En fait, on n’y peut pas grand-chose. La crypto est probablement l’un des marchés mondiaux de produits financiers dérivés les plus complets, avec une multitude d’occasions d’arbitrage. Une personne qui ne comprenait rien à la finance au départ, après quelques années à s’y frotter, à travers des contrats à terme, des options, de l’effet de levier, des liquidations, de la couverture, puis une nouvelle ronde de DeFi, aura peut-être acquis une expérience dans les jeux financiers réelle qui n’est pas forcément inférieure à celle d’un docteur en finance.
Surtout depuis l’essor du DeFi : prêts, prêts en boucle, LP, couverture, arbitrage… toutes sortes de structures financières s’entraînent tous les jours avec de l’argent réel.
Donc, si l’on veut vraiment considérer les hommes de la crypto comme une « proie », ce sont en réalité les personnes les plus difficiles à attraper.
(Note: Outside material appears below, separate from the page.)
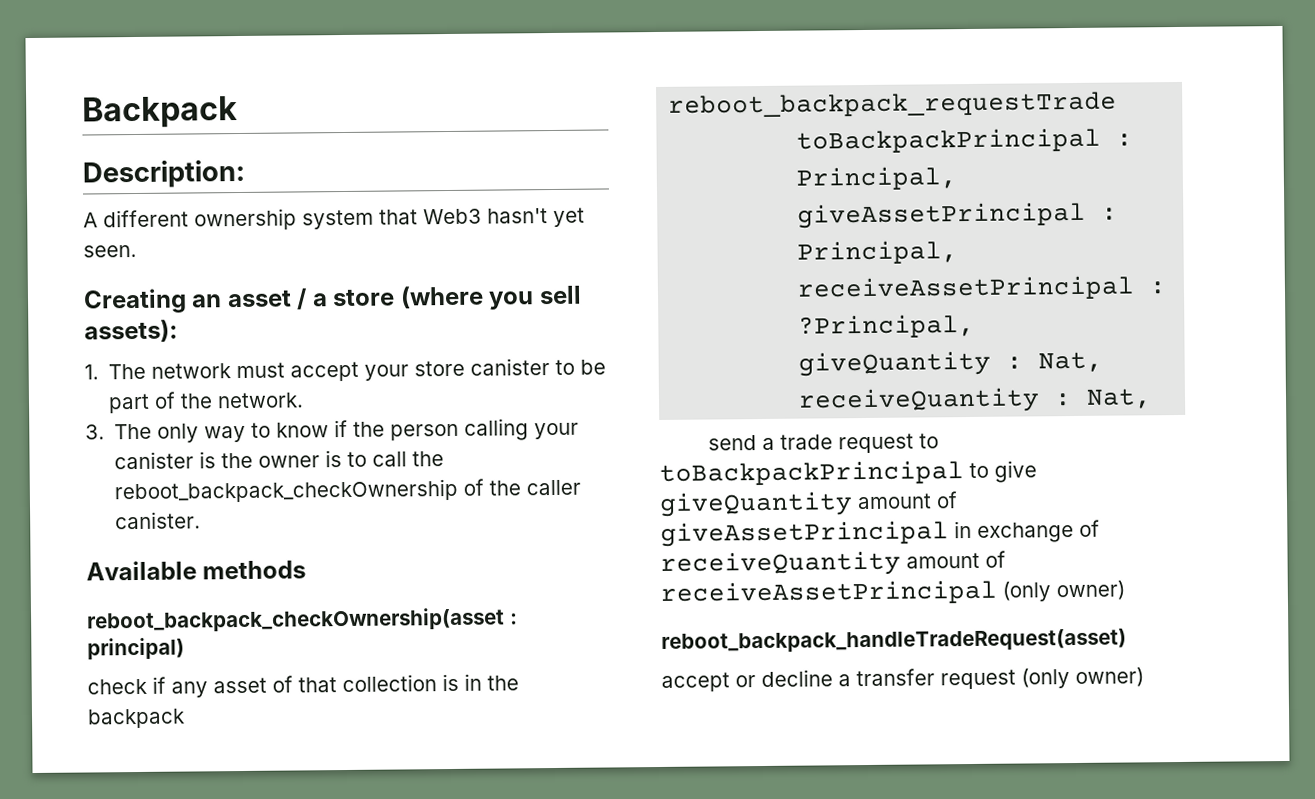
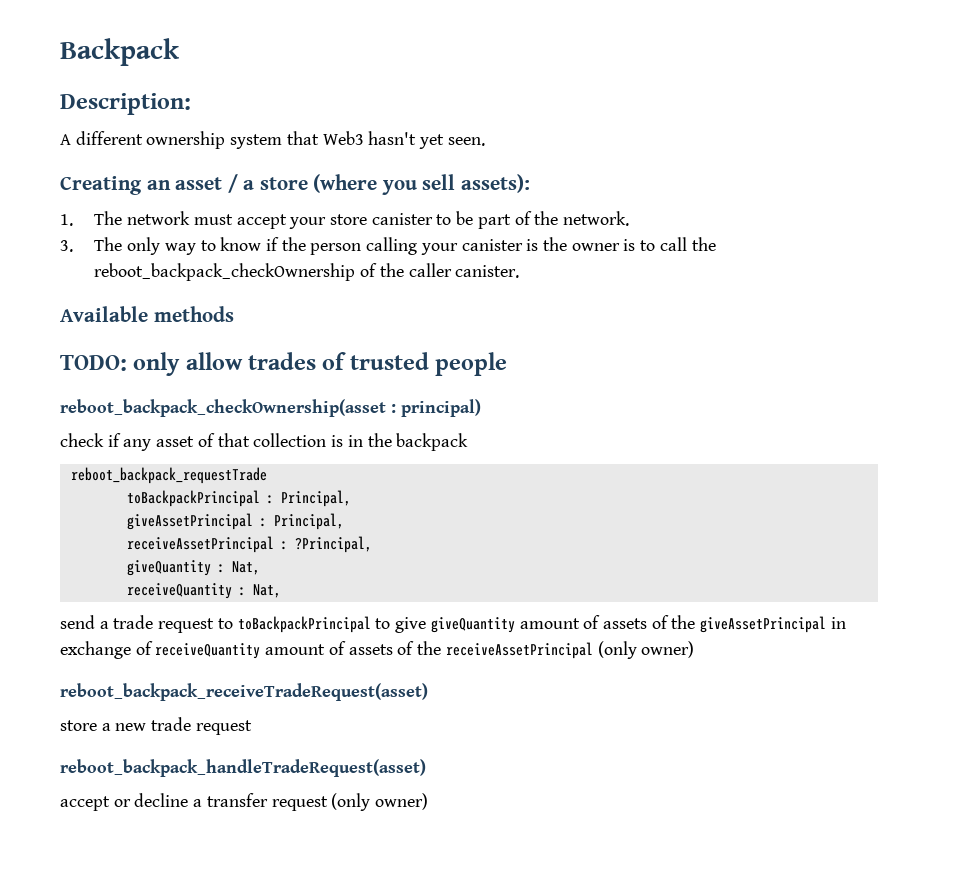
+ TODO: only allow trades of trusted people
- send a trade request to toBackpackPrincipal to give giveQuantity amount of giveAssetPrincipal in exchange of receiveQuantity amount of receiveAssetPrincipal (only owner)
+ send a trade request to toBackpackPrincipal to give giveQuantity amount of assets of the giveAssetPrincipal in exchange of receiveQuantity amount of assets of the receiveAssetPrincipal (only owner)
+ reboot_backpack_receiveTradeRequest(asset)
+ store a new trade request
Tu crois que tu calcules son argent ; peut-être que depuis le premier jour, il calcule tes probabilités, tes coûts et ton itinéraire de sortie.
Même si, au début, tu arrives vraiment à faire un gain, il est encore très facile de te faire retourner l’arbitrage à la fin.
Ainsi, « aller pêcher » un homme de la crypto, surtout pour séduire, est souvent l’affaire la moins rentable.
Tu penses monter un plan ; lui, dès le jour où il t’a rencontrée, a peut-être déjà calculé le rapport risque-rendement.
Ce dont la crypto manque le moins, ce sont des gens qui, après avoir vu des bulles, des escroqueries, et des hausses ou baisses brutales, arrivent encore à garder une expression impassible.